_Material supplied_

BEGIN

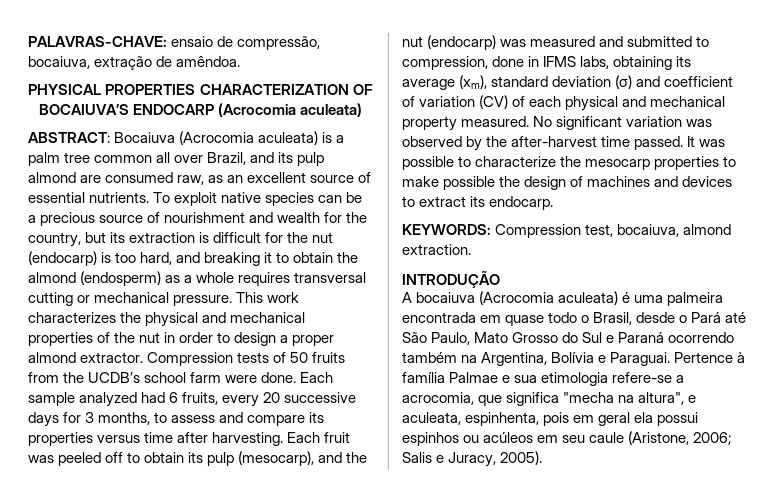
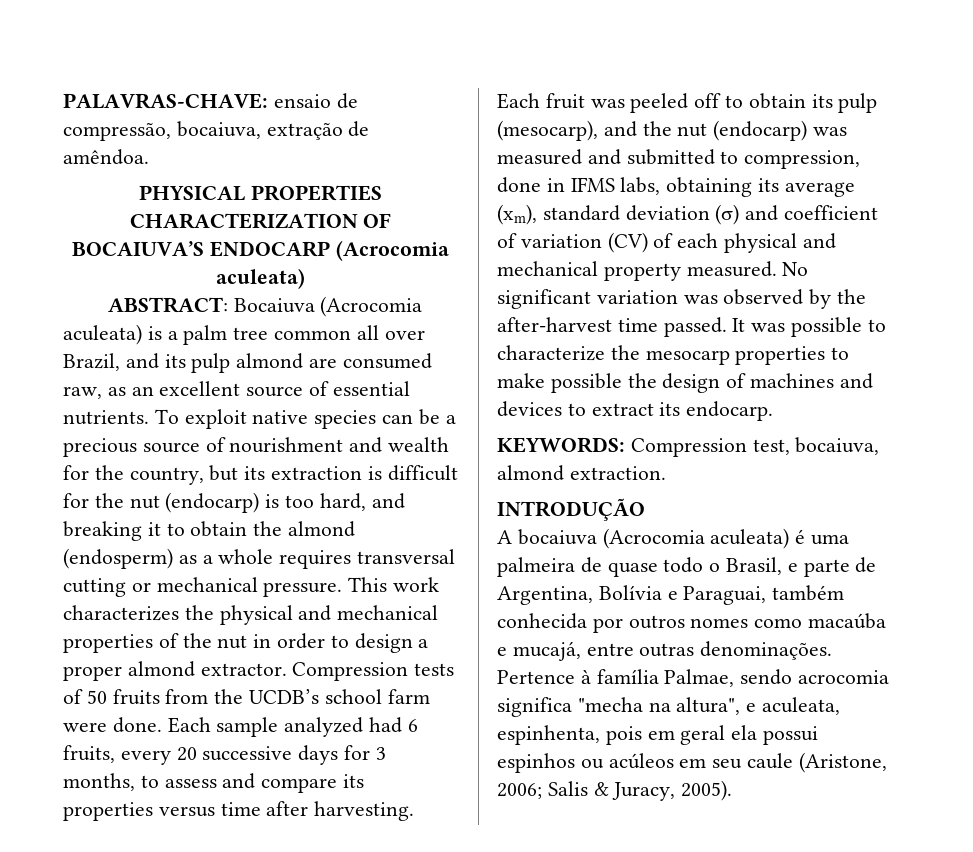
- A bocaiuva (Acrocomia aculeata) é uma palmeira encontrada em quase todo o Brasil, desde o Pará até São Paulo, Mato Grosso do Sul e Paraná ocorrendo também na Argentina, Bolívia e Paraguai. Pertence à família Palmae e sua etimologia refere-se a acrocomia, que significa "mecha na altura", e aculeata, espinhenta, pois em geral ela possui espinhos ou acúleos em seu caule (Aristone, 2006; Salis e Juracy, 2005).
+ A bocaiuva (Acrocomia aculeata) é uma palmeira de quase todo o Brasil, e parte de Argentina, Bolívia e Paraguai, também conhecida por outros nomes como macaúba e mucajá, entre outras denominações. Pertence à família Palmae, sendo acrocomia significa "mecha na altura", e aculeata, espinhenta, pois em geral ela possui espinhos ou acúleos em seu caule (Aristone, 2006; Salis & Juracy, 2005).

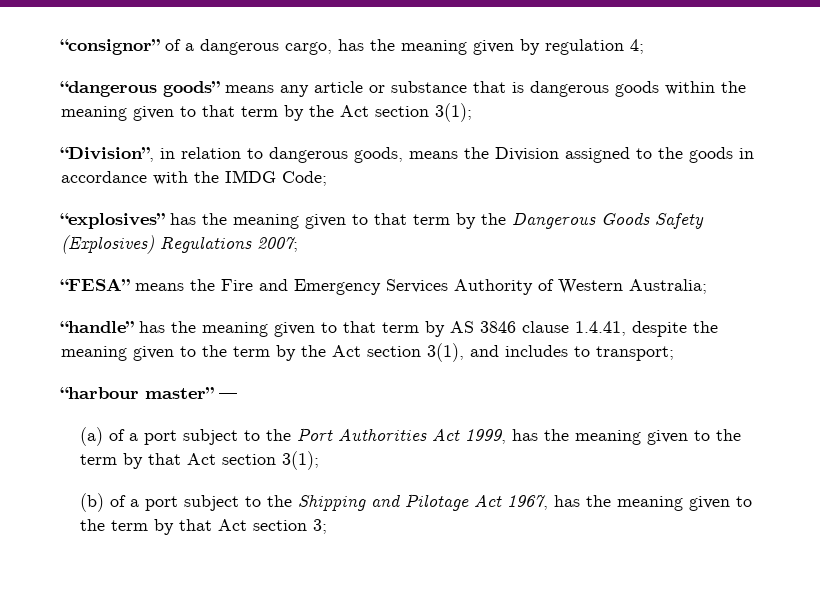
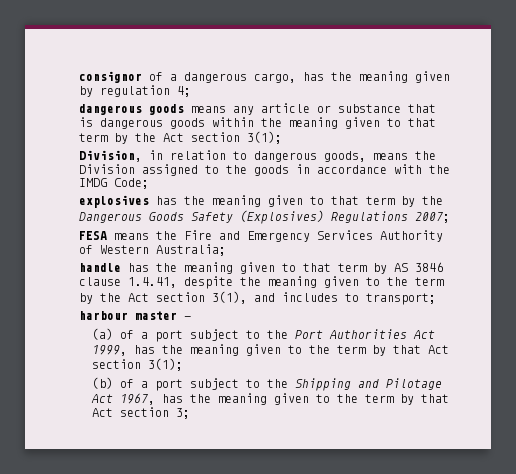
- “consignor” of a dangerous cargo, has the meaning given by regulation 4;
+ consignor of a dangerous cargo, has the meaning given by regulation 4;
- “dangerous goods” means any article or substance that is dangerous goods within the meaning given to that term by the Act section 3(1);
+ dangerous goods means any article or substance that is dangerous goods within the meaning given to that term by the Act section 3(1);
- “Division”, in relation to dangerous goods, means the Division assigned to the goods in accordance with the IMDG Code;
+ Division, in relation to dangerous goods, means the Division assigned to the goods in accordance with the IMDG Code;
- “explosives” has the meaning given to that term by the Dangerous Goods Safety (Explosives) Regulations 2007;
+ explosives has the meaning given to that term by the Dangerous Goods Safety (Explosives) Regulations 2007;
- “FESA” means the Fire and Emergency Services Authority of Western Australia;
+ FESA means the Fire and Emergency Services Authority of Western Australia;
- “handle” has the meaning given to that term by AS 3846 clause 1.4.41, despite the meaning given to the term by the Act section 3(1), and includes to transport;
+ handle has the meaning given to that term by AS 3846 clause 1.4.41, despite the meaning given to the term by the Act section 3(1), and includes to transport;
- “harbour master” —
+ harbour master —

END

Tally the lines in the listing that hold the string "Authority"; your reply is that total alone.

_The answer_
2